NO!!! Didn't you hear that he is already immune?! Jesus! Pay attention!

Another noted an apparent discrepancy between a comment Will Smith makes about the social de-evolution of the vampires, and the subsequent events in the film. They read this as sloppiness, but OBVIOUSLY it is hamartia. Bone up on your Greek tragedy, man!

You may have heard that this film does not end well. That is true. But let us compare it to the outrageously ham-fisted Christ imagery that ends The Omega Man, an earlier film version of the same sci-fi novel. Charlton Heston, in the other two films of his big trio of dystopian films, Soilent Green and Planet of the Apes, really mastered the Anagnorisis or recognition scene: "Soilent Green is PEOPLE!" and "YOU MANIACS! YOU BLEW IT UP! GOD DAMN YOU ALL TO HELL!" The Omega Man, on the other hand, ends ridiculously and badly, with Heston in total crucifix-mode, making a claim for its own importance that was blown from the first time the groovy white-afro'd subterranean medieval nocturnal evildoers show up.

Actually, the vampires in I am Legend aren't so hot, either, once you can actually see them. But for the first hour of the movie, where they are lurking in the dark, the movie is pretty fucking scary. Not the least reason for the film's success is in turning ubiquitous movie location, New York City, into a terrifying place for all sorts of reasons other than those that make New York actually kind of a terrifying place.

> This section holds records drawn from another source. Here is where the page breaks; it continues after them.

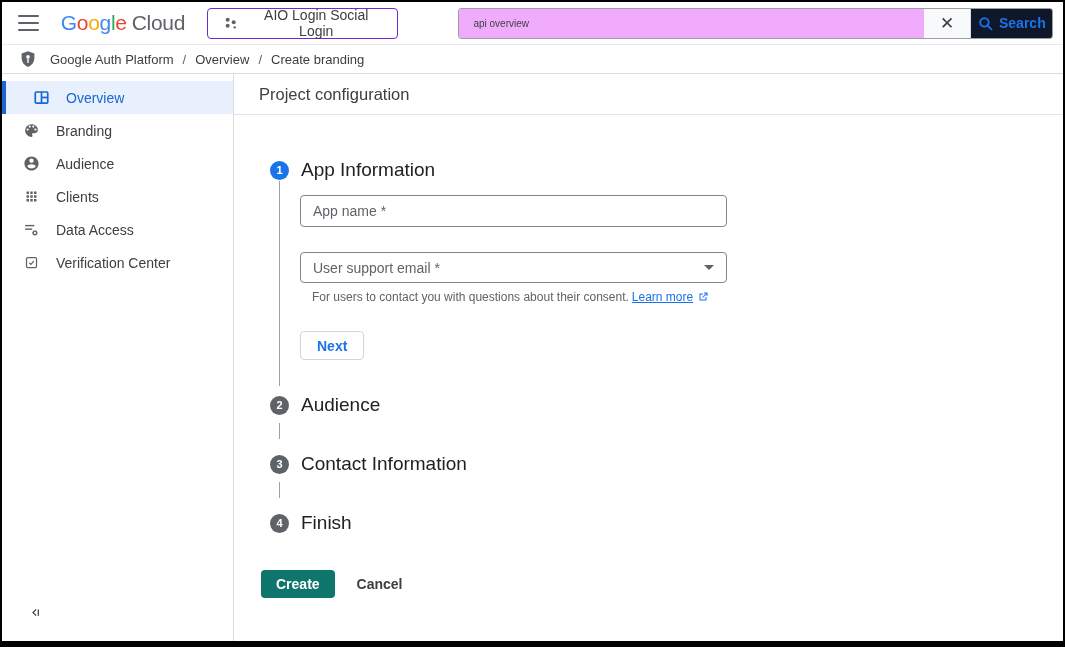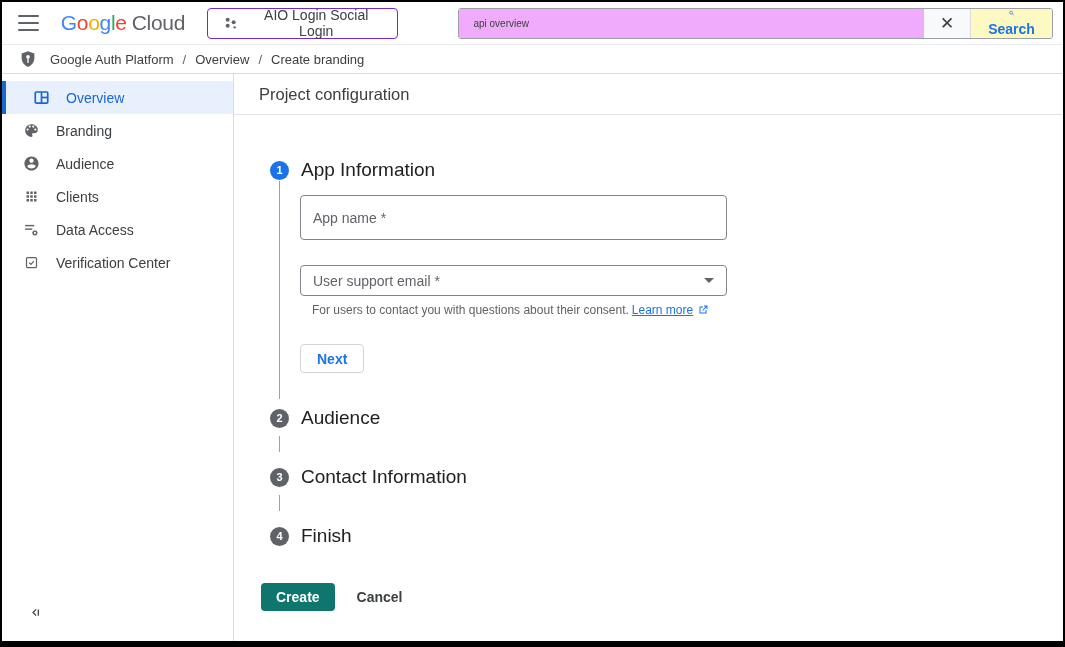"Search" .search-go { background: #fef9c3 -> #0f172a; flex-direction: column -> none }
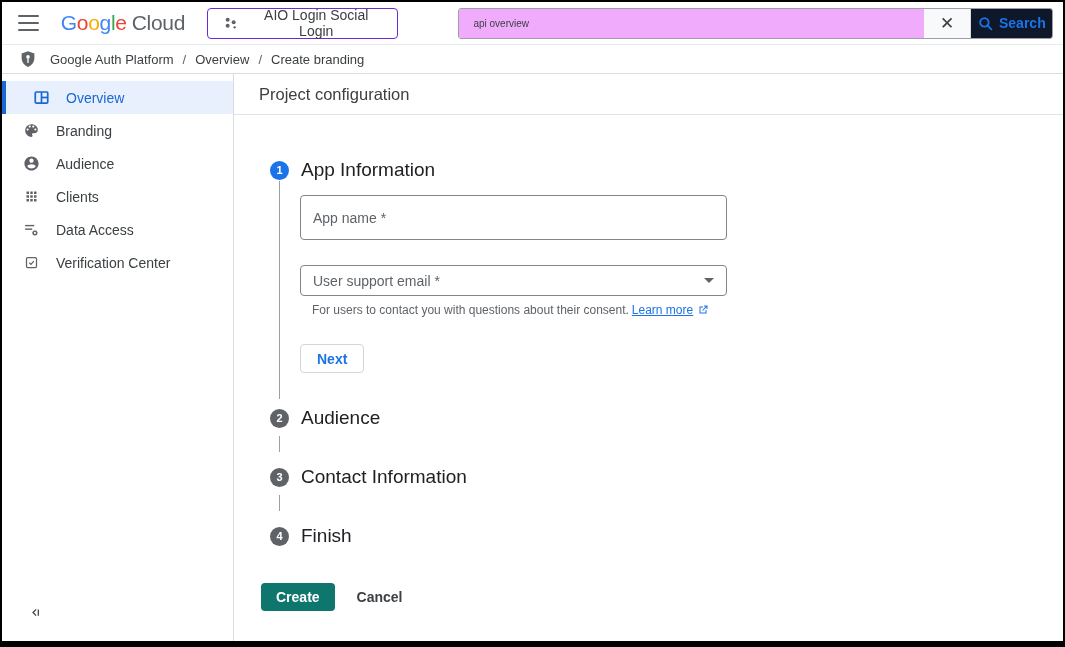"App name *" .text-field { height: 45px -> 32px }
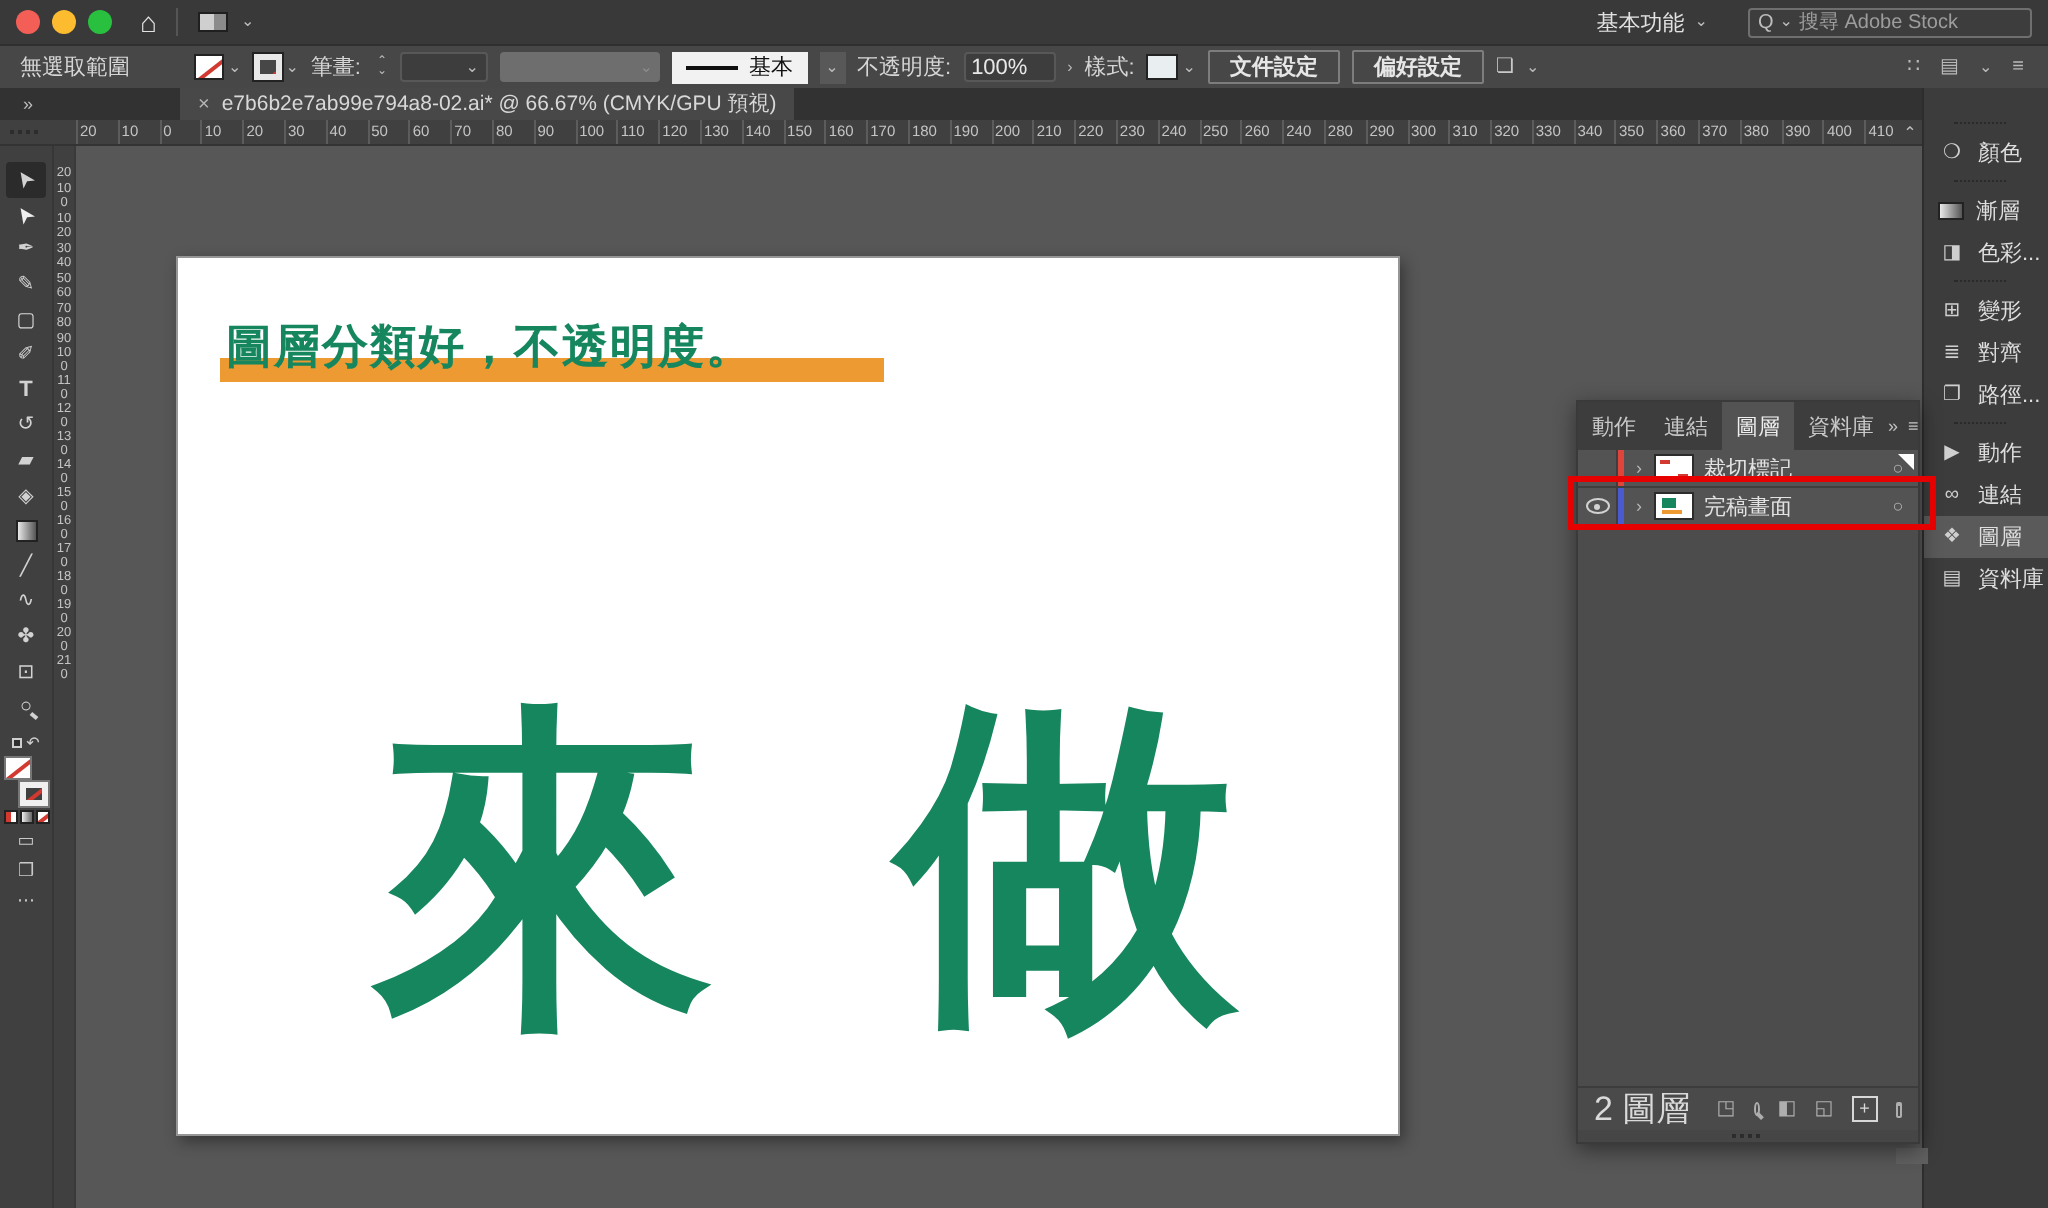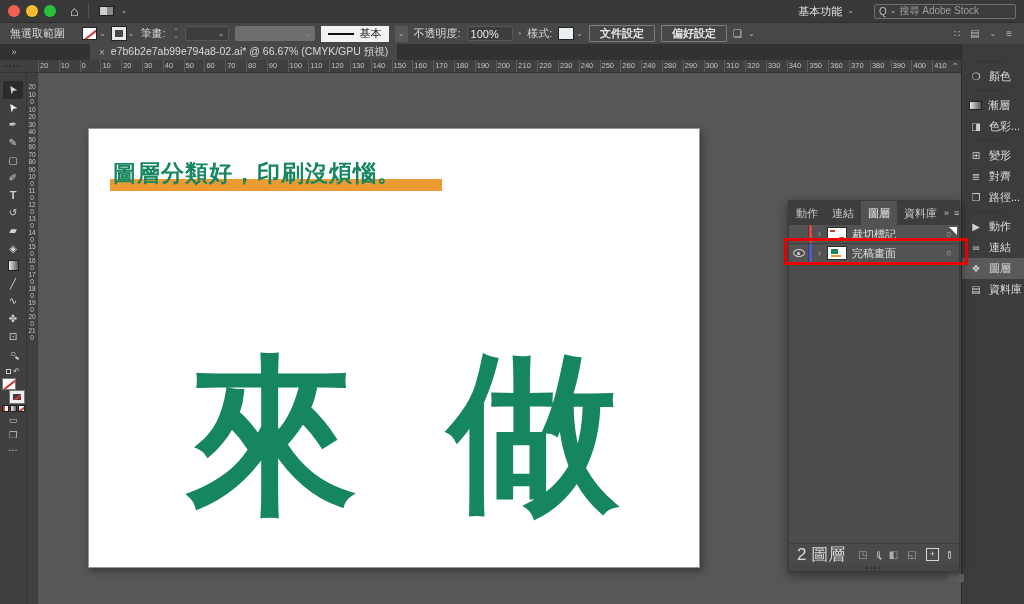"無選取範圍" .status { margin-right: 11px -> 26px }
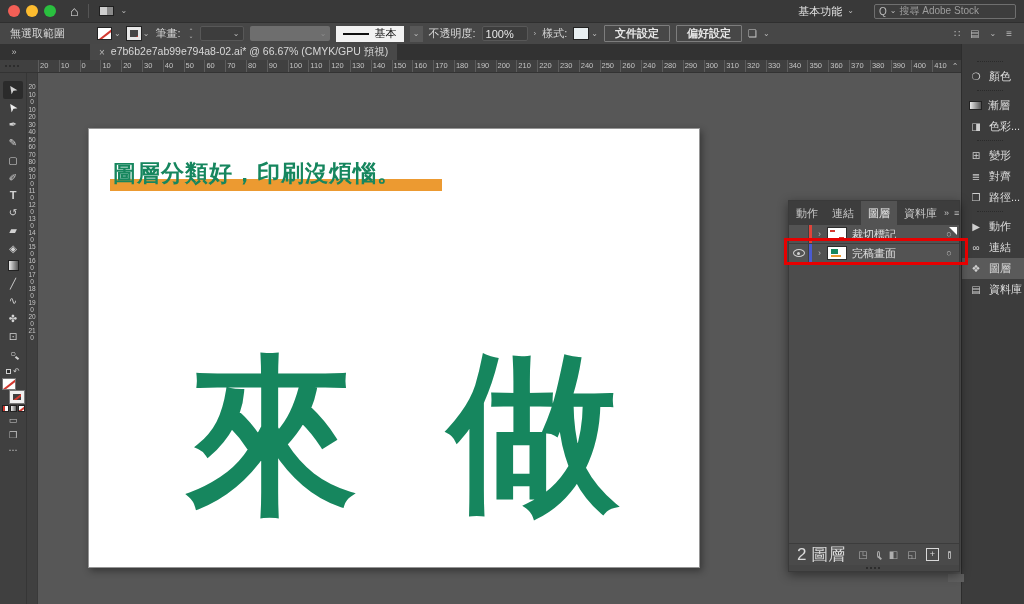"圖層分類好，印刷沒煩惱。" div.headline { text: 印刷沒煩惱 -> 不透明度 }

So, I hardly breathed during the first hour of this film, and there are no cheesy fake-out parts where, instead of something scary happening---oh, it was just something innocuous accompanied by the audio cues for scariness. In this movie, it's never, "I thought it was a monster but it was just my friend coming over unannounced and not knocking." And it is genuinely frightening. So, kudos.

I'll conclude by saying that, again showing how seriously I took this film, that I engaged in some "deep thoughts" during its running time. Why not kill oneself? How does one live without other people? What is the meaning of life? Is it just in routine? or in some of the other motives on offer here? So, that's embarrassing for me, but I put it forth as a recommendation that this movie at least partially justifies some attention and involvement from the viewer, which was not a given for the new Will Smith sci-fi vehicle.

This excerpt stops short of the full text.